Renowned international human rights advocate, Reed Broody, also fondly called Dictator Hunter says the testimonies of direct perpetrators at the Truth, Reconciliation and Reparations Commission (TRRC) could be enough to convict former President Yahya Jammeh.
The Human Right Watch lawyer told this reporter via telephone conversation that the former strongman can actually be brought to book.
Asked if the testimonies of perpetrators are sufficient enough to prosecute Jammeh, the American lawyer would hope so.
"Direct perpetrators have implicated Jammeh in murder, torture and a host of other terrible crimes," he said. "If they repeated those statements at a trial in which they were subject to cross-examination by Jammeh's lawyers, it could be enough to sustain a conviction."
Asked on the best possible trial for Jammeh in order to get the desired justice by the victims, Mr. Broody said, "a so-called hybrid court between The Gambia and the AU or ECOWAS with mostly Gambian judges could bring the best of both worlds.
"It could have its seat and most trials in The Gambia but for a Jammeh trial could sit elsewhere in the region."

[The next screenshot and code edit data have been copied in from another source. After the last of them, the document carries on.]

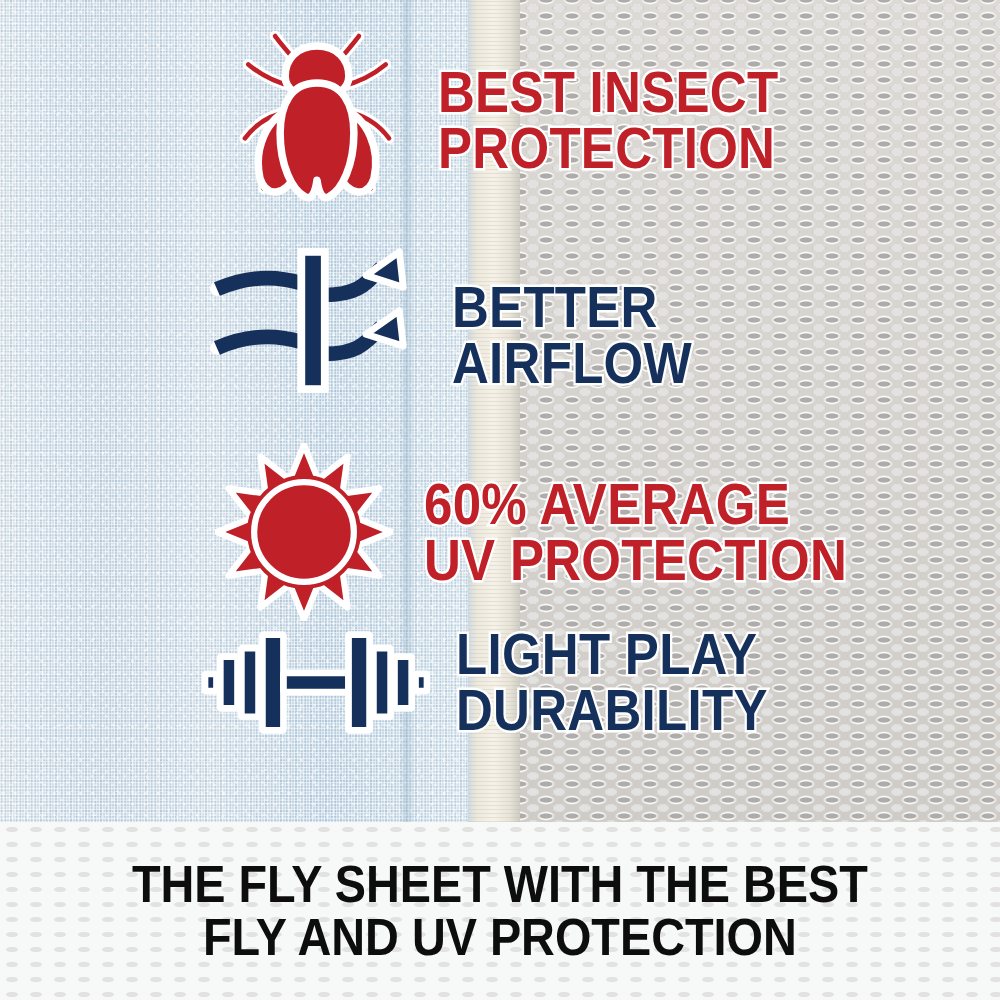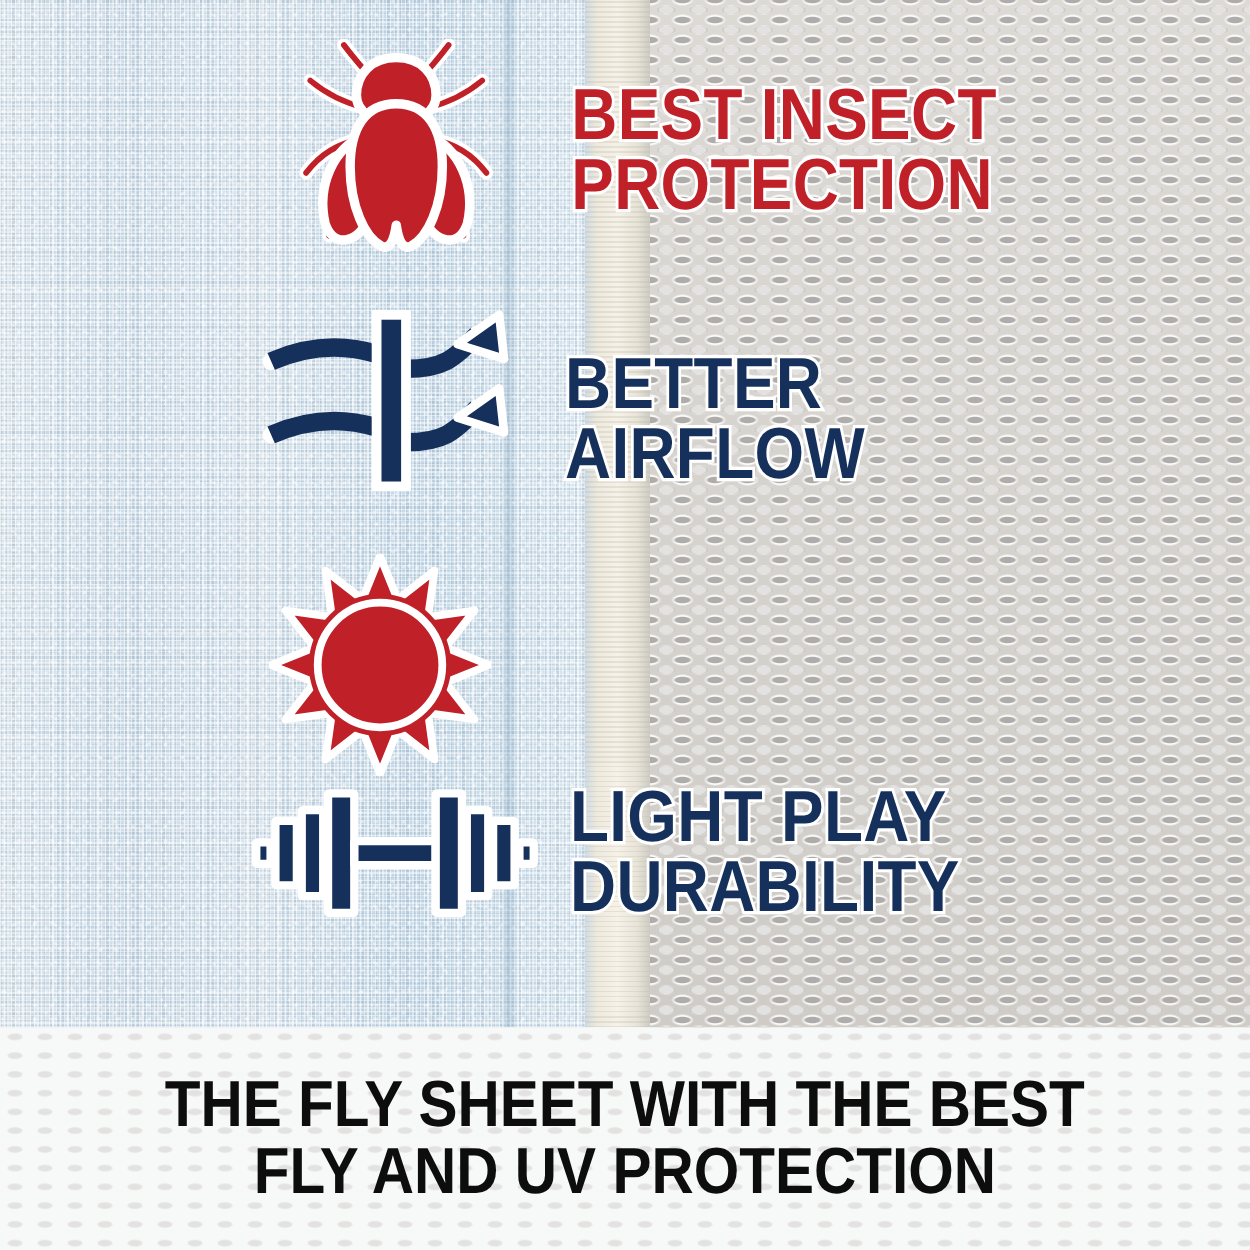--- a/index.html
+++ b/index.html
@@ -109,21 +109,21 @@
 
   <div class="photo">
     <div class="band band-blue"></div>
     <div class="crease"></div>
     <div class="band band-seam"></div>
     <div class="band band-mesh"></div>
   </div>
 
   <div class="rows">
 
-    <div class="row" style="left:232px; top:30px;gap:19px;">
+    <div class="row" style="left:232px; top:30px;">
       <div class="icon-cell" style="width:170px;height:178px;">
         <svg viewBox="0 0 200 210" width="168" height="176" aria-hidden="true">
           <g fill="none" stroke="#ffffff" stroke-width="13" stroke-linecap="round" stroke-linejoin="round">
             <path d="M82 44 C64 24 56 14 50 6"></path>
             <path d="M118 44 C136 24 144 14 150 6"></path>
             <path d="M70 66 C46 60 30 50 18 40"></path>
             <path d="M130 66 C154 60 170 50 182 40"></path>
             <path d="M66 96 C42 100 26 112 14 128"></path>
             <path d="M134 96 C158 100 174 112 186 128"></path>
             <path d="M74 132 C56 150 44 168 36 188"></path>
@@ -208,20 +208,24 @@
               <polygon points="0,-98 17,-56 -17,-56" transform="rotate(300)"></polygon>
               <polygon points="0,-98 17,-56 -17,-56" transform="rotate(330)"></polygon>
             </g>
 
             <circle cx="0" cy="0" r="64" fill="#C02028"></circle>
 
             <circle cx="0" cy="0" r="56" fill="#C02028" stroke="#ffffff" stroke-width="7"></circle>
           </g>
         </svg>
       </div>
+      <div class="txt-cell" style="margin-left:30px;">
+        <div class="feat-line red" style="font-size:58px;">60% AVERAGE</div>
+        <div class="feat-line red" style="font-size:58px;">UV PROTECTION</div>
+      </div>
     </div>
 
     <div class="row" style="left:200px; top:626px;">
       <div class="icon-cell" style="width:232px;height:112px;">
         <svg viewBox="0 0 240 116" width="230" height="111" aria-hidden="true">
           <g fill="#16305C" stroke="#ffffff" stroke-width="7" stroke-linejoin="round">
 
             <rect x="4" y="49" width="12" height="18" rx="1"></rect>
             <rect x="20" y="31" width="18" height="54" rx="1"></rect>
             <rect x="42" y="22" width="18" height="72" rx="1"></rect>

Many fear bringing Jammeh back to The Gambia for a possible trial is not feasible bearing in mind the APRC founder still has a strong support in the country. Apart from The Gambia, however, there are other places where he could be tried based on international law, according to Reed Broody.
"Jammeh could be tried in The Gambia, ICC, or a third country such as Ghana which lost 44 of its citizens."
As the TRRC wraps up public hearings and preparing to deliver a report on its findings, calls have been heightened by victims and Civil Society Organisations for The Gambia government to implement the recommendations of the commission.
According to the human rights lawyer, one of the ways to ensure that the authorities implement the TRRC recommendations, victims and CSOs should use the election trail and ask each of the candidates and parties to commit to implementing the TRRC recommendations.
Reed Broody specialises in helping victims pursue justice against atrocities.
He served as a defence counsel for victims in the case of former Chadian President Hissén Habré, who was later convicted for crimes against humanity in Senegal and subsequently jailed.